The urelement concept arises naturally from two views in naive set theory, first, the view that one must have some objects before it is sensible to speak of sets of objects, and second, the view that set theory is essentially a supplemental theory, built on top of other mathematical theories, providing assistance in theoretic argument. One first has the natural numbers, for example, whatever they are, and then one may consider sets of natural numbers and sets of these sets and so on, and the same for real numbers, and these sets assist with the original mathematical analysis.

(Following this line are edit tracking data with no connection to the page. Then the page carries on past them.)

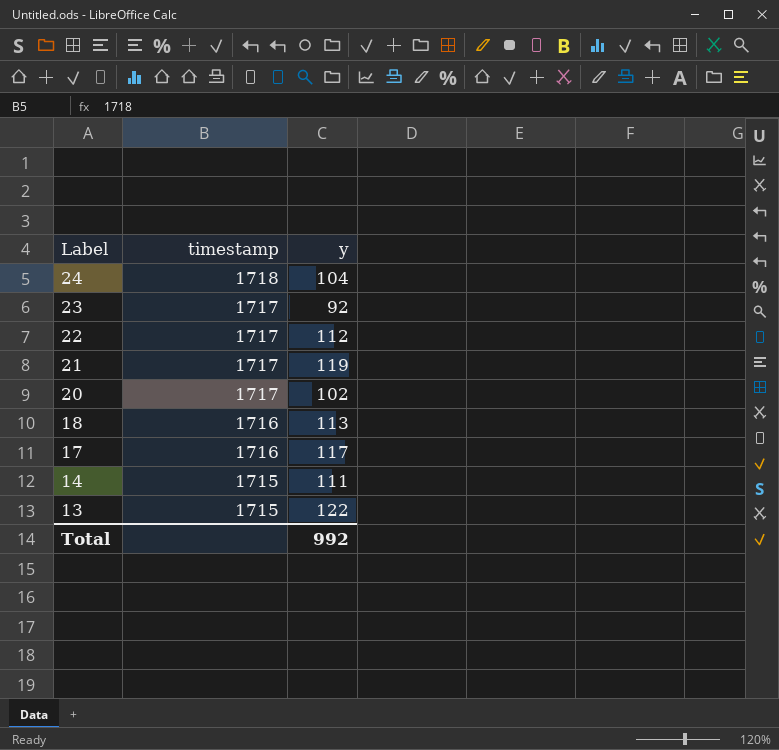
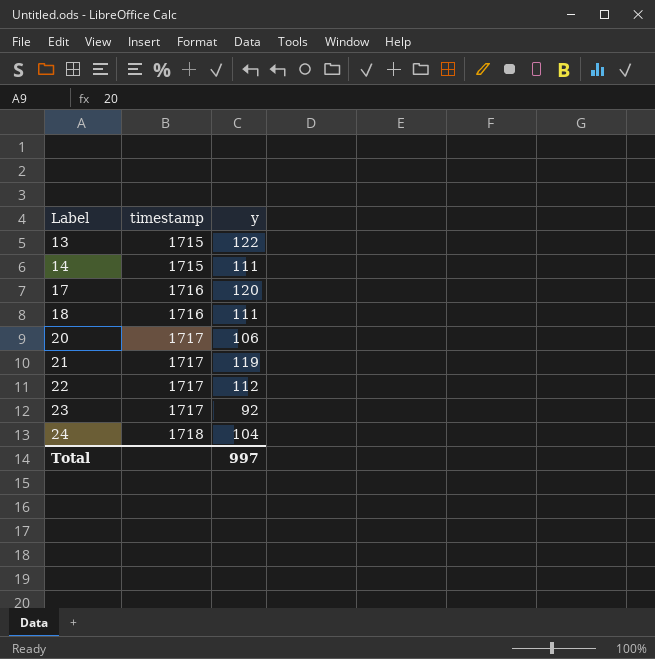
row order: Label descending -> Label ascending
17 | y: 117 -> 120
18 | y: 113 -> 111
20 | y: 102 -> 106
Total | y: 992 -> 997

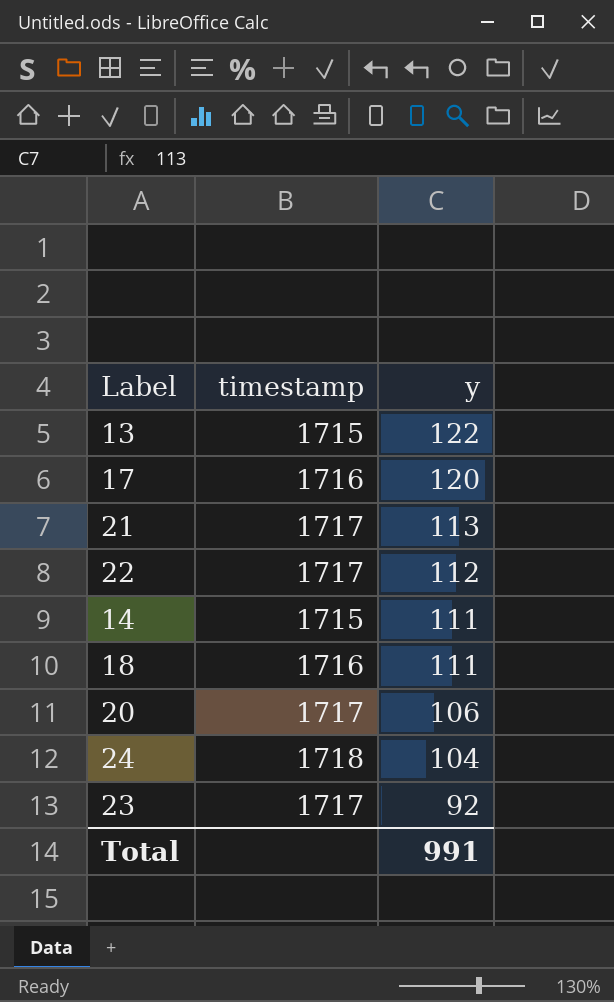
row order: Label ascending -> y descending
21 | y: 119 -> 113
Total | y: 997 -> 991

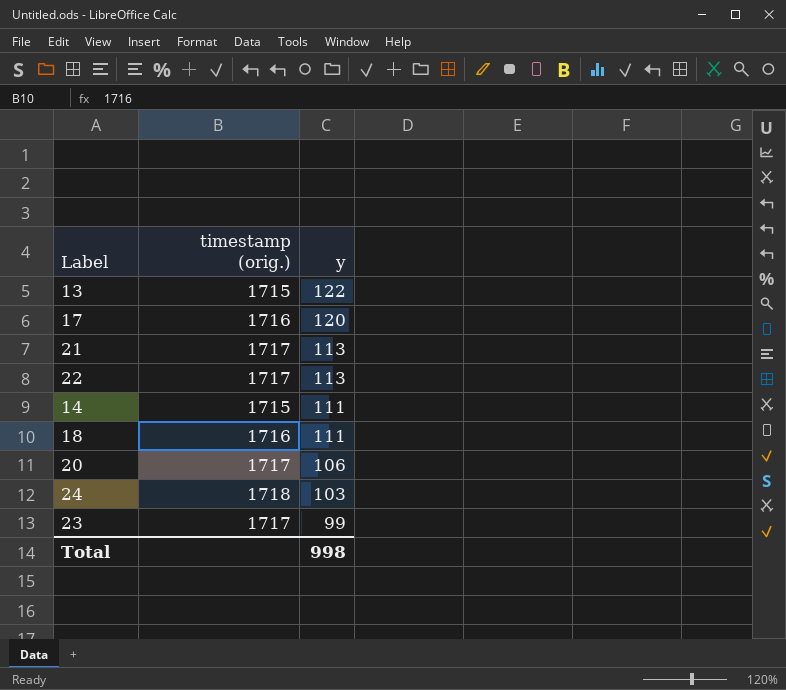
column name: timestamp -> timestamp (orig.)
22 | y: 112 -> 113
24 | y: 104 -> 103
23 | y: 92 -> 99
Total | y: 991 -> 998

Set theorists quickly realized, however, that the structuralist perspective allowed them to abandon any need for the urelements---all the favorite mathematical structures can be constructed out of pure sets. Set theory proceeds in a pure, elegant development without urelements, and set theorists adopt the structuralist perspective wholesale. (What is a set, really? I don't care---but I care about the structure of its $\in$-relations to the other sets.) Even the urelements themselves can be simulated by finding structural copies of them within the pure set theory, just as we construct the integers and the real field.
In this way, both of the naive views mentioned two paragraphs back are overturned: the cumulative hierarchy of sets arises from nothing, towering higher than we can imagine, while providing the desired instances of all of our favored mathematical structures. This is the sense in which set theory unifies mathematics, by providing a common forum in which we can view all other mathematical arguments as taking place.
Lastly, let me mention that the idea of permuting urelements gave rise to the earliest consistency proofs of $\neg AC$. One begins with a model of ZFA, and then fixes a group of permutations of the urelements, restricting to the universe of sets that hereditarily respect that group action. It can be arranged that the resulting symmetric model satisfies $ZFA+\neg AC$, and so we arrive at models without the axiom of choice. It was not known how to do this in a pure set theory until Cohen introduced the forcing technique. Nevertheless, the Jech-Sochor embedding theorem shows that every initial segment of a permutation model of ZFA has a copy as a permutation model of ZF, in the pure theory, in which the iterated power set structure of the atoms is respected up to that bound. This theorem therefore simultaneously redeems the early approach to $\neg AC$ using urelements, while also showing that the method was not necessary for that application.
Apologies for this long answer...